**EXERCISE DATA**
::::::::

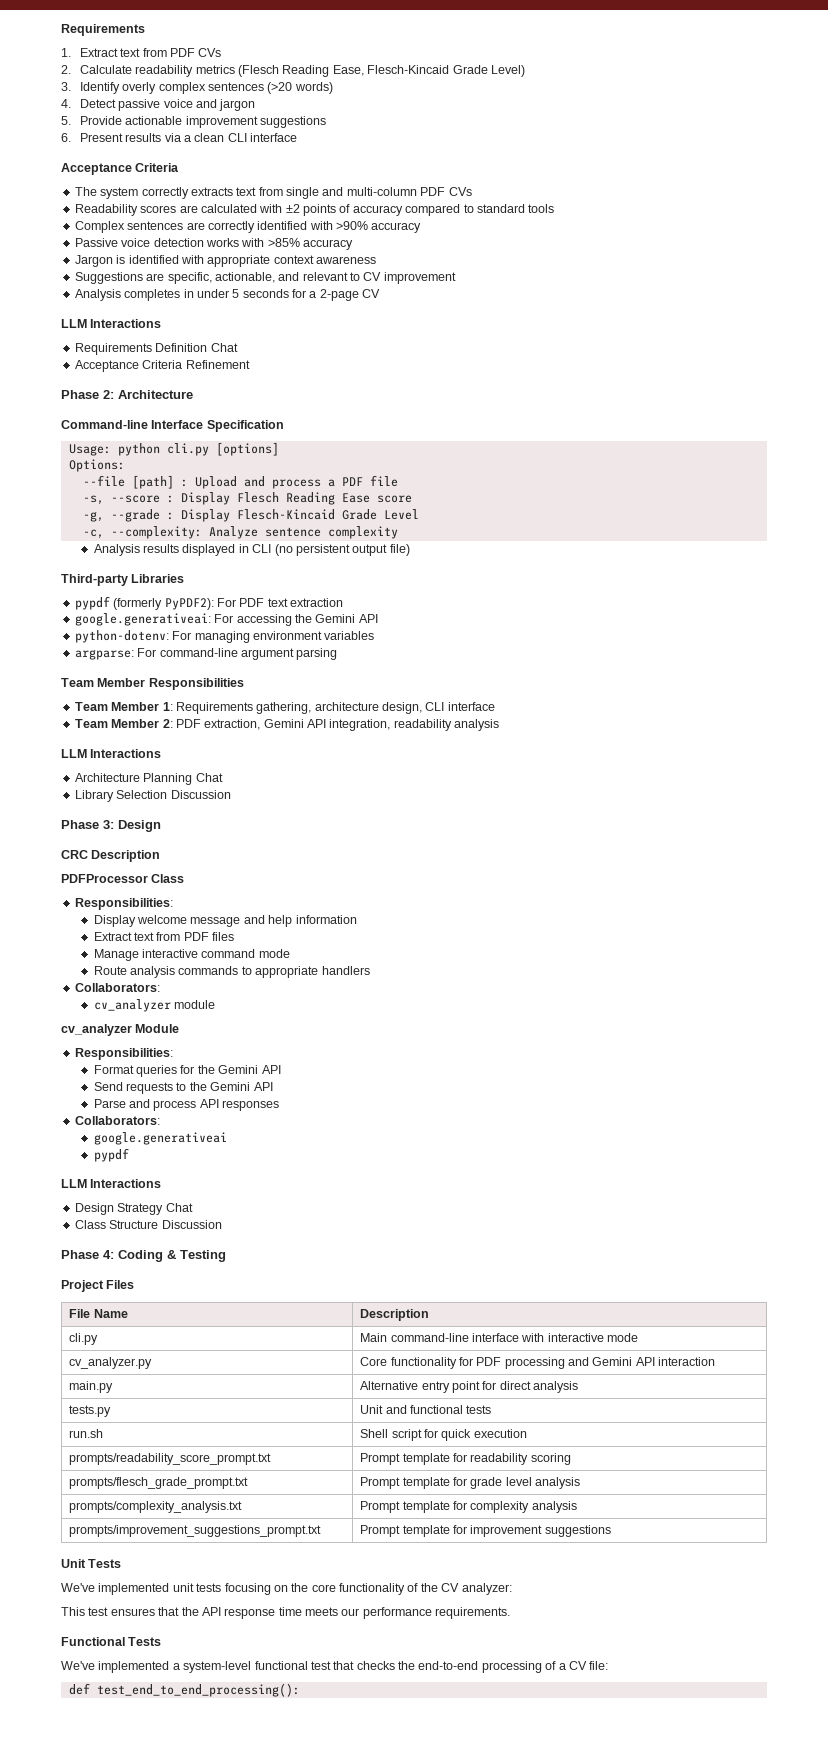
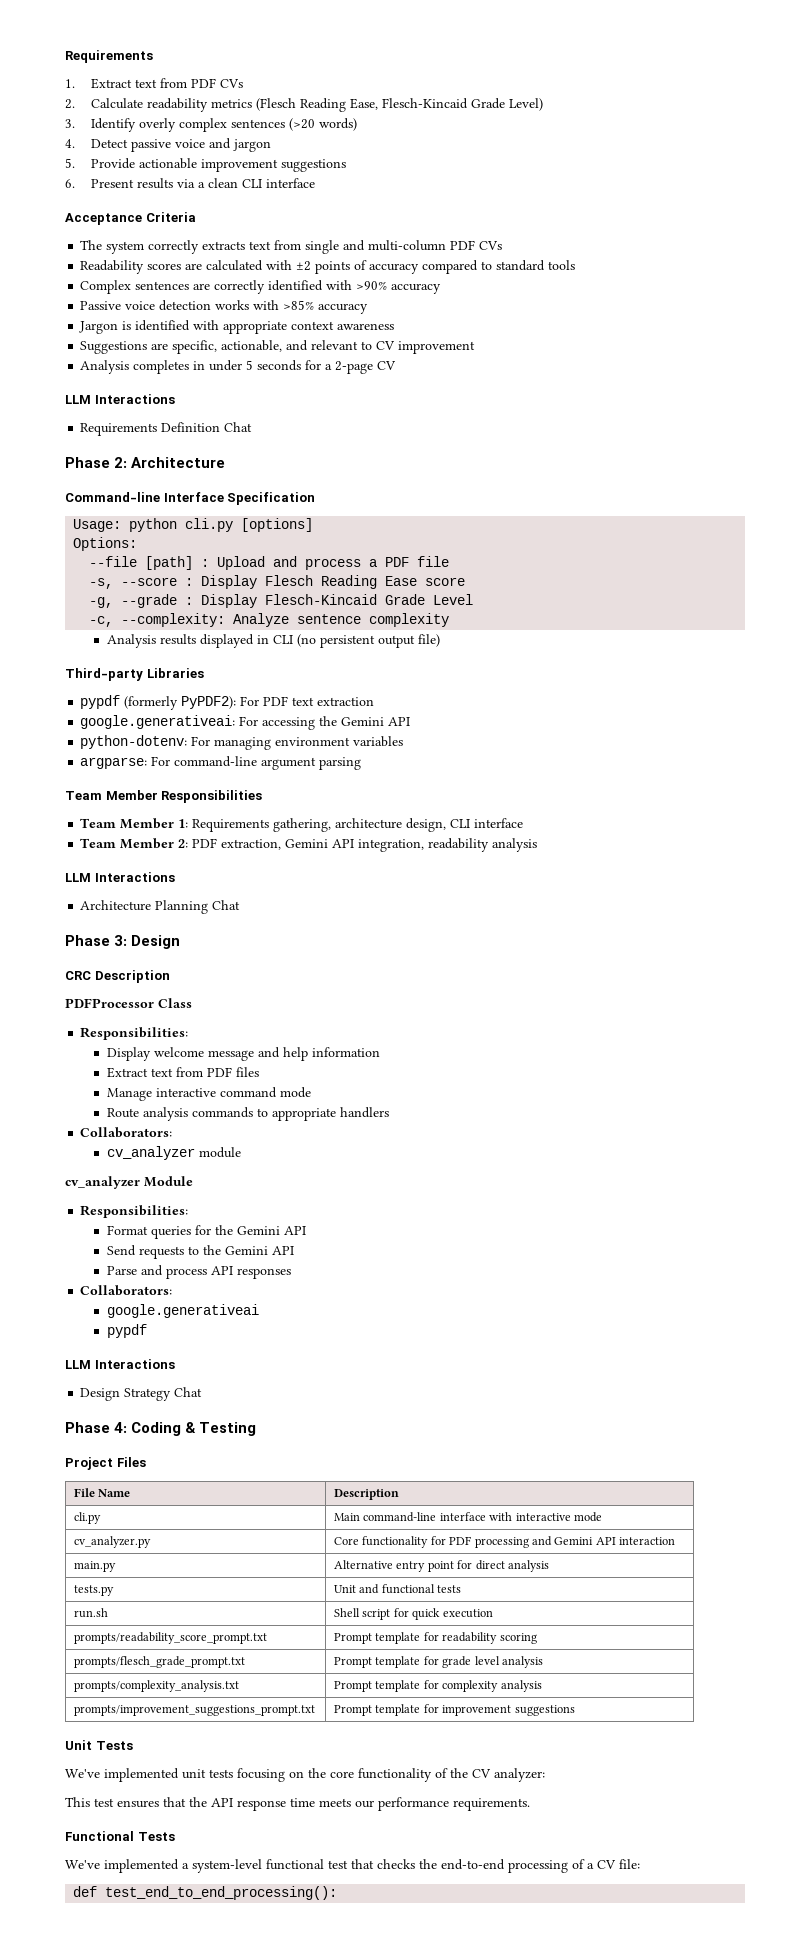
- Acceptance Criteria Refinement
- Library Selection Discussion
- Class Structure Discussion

::::::::

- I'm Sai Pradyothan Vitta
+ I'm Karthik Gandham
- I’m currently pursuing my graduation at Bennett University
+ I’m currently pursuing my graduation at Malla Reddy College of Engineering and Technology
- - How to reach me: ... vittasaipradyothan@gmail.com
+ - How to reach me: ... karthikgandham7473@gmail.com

::::::::

**EXERCISE BRIEF**
Reproduce the entries above exactly, but only the lines between the line holding "- Acceptance Criteria Refinement" and the line holding "- Class Structure Discussion", inclusive.

**EXERCISE RESULT**
- Acceptance Criteria Refinement
- Library Selection Discussion
- Class Structure Discussion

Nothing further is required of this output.